There’s so much more I could say about these bastards. There’s the comment to Weep for Wales 18 from Myles Cunliffe’s brother, there’s the company they named after me, but I’ll leave it here for the time being.

SCANDI NOIR

A couple of weeks ago I received a Twitter DM from Denmark. (Not something I can say very often!) The message read:

I'm a Danish investigative journalist and I'm looking into a person who was a director of company half owned by Goldmann & Sons PLC.

As stated, Goldmann and Sons Plc may have served as a holding company for the others in the stable. And as you’ve seen, there were quite a few nags there, some of which changed their name, and all of which – beginning in April 2019 – went out of business.

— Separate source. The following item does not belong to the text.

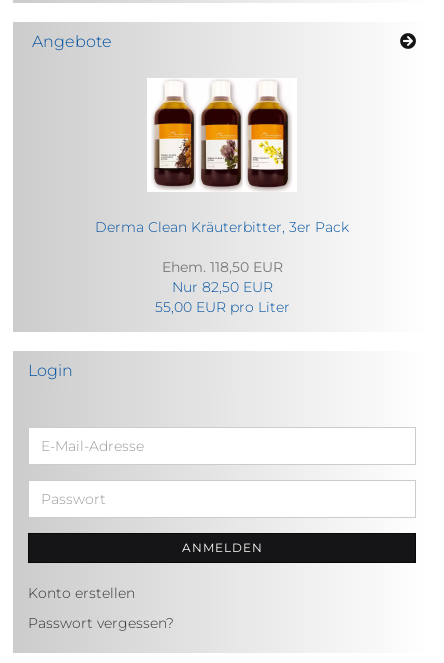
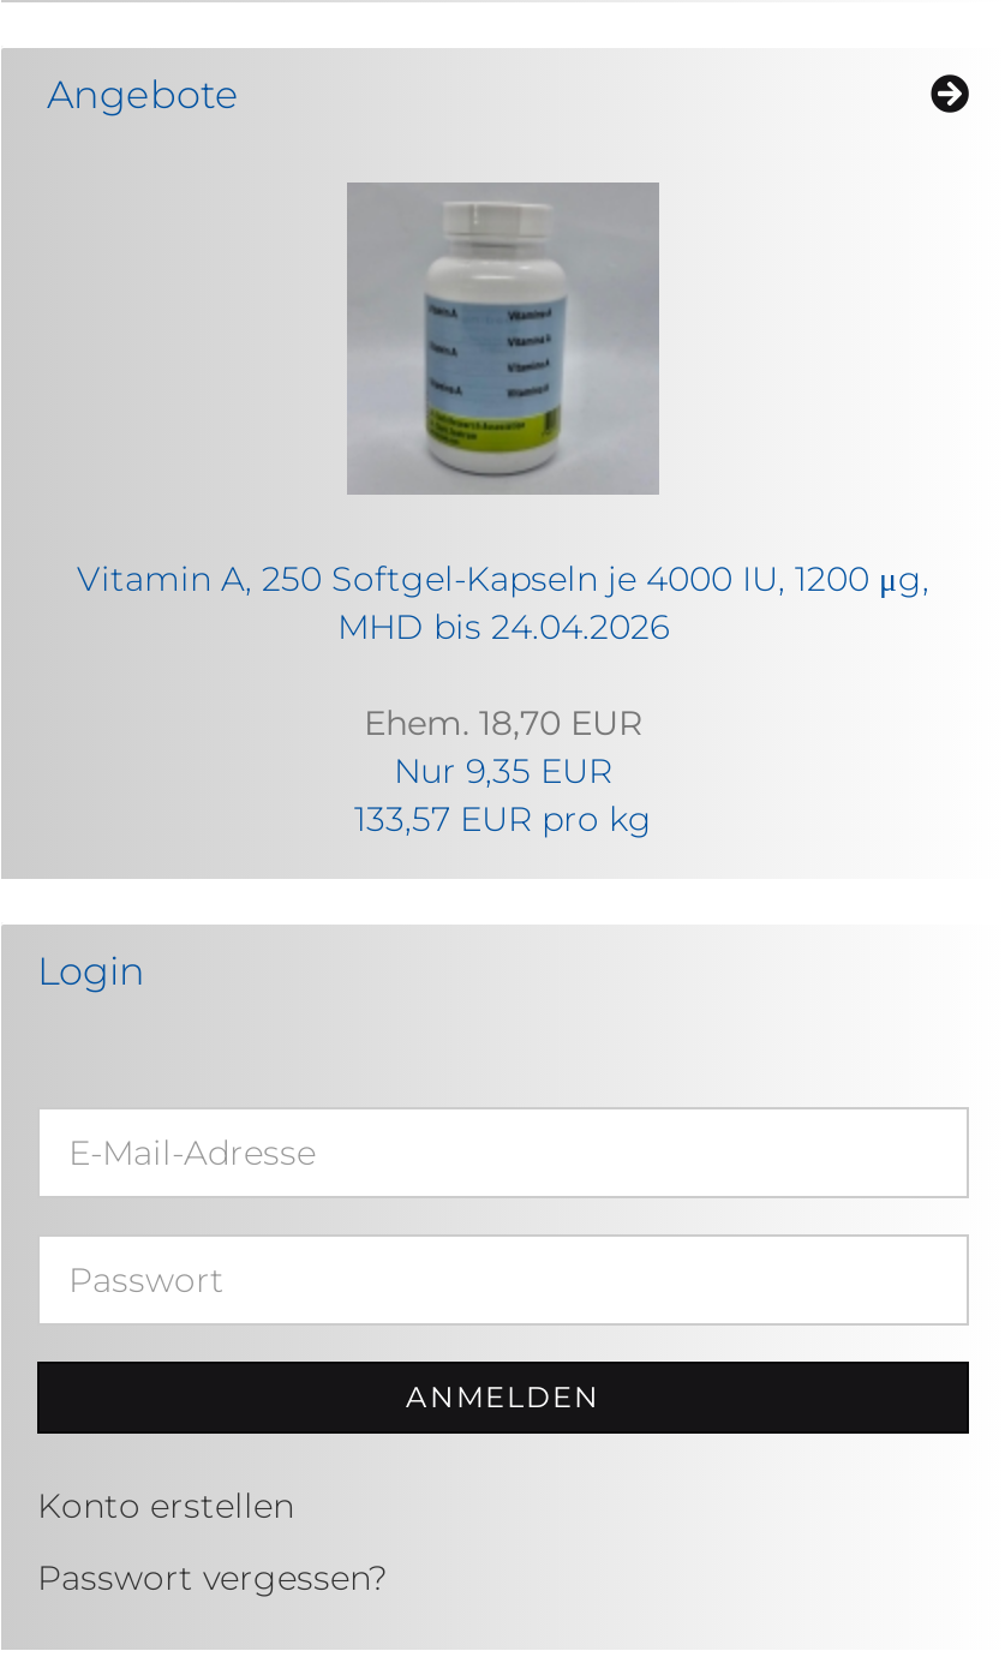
[95,78,349,236] [image] | Derma Clean Kräuterbitter, 3er Pack -> [77,183,929,648] [image] | Vitamin A, 250 Softgel-Kapseln je 4000 IU, 1200 μg, | MHD bis 24.04.2026
[154,258,290,316] Ehem. 118,50 EUR | Nur 82,50 EUR | 55,00 EUR pro Liter -> [354,701,652,841] Ehem. 18,70 EUR | Nur 9,35 EUR | 133,57 EUR pro kg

Though the company my contact was interested in was one I’d overlooked.

My person of interest is named Benny Falk and he was the owner of Goldmann & Sons (Thailand) before it changed name to The European Clothing Company.

Following the lead, I went to the Companies House website and looked up The European Clothing Company Ltd.

In its short life, 18.01.2018 to 31.03.2020, this company submitted no accounts and – as my source suggested – the sole director was Benny Falk. Initially, the 100 shares were divided equally between Falk and Goldmann and Sons Plc.

But Goldmann and Sons Plc pulled out of Benny’s company. In documents lodged with Companies House it was claimed that it ceased to exercise control 18.01.2018, and the shares were transferred to Falk 20.01.2018.

Though I’m suspicious of the documents supplying this information because they were not received by Companies House until a year later. I believe they were back-dated.

Which would mean that Goldmann and Sons Plc severed ties with Benny Falk a month after Cunliffe appeared in Glynllifon, which in turn resulted in him starring in the local media, and also on this blog.

I’m told Benny Falk is a bit of a lad in his own right, but also significant is his association with convicted fraudster and international con man, Klaus Garde Nielsen.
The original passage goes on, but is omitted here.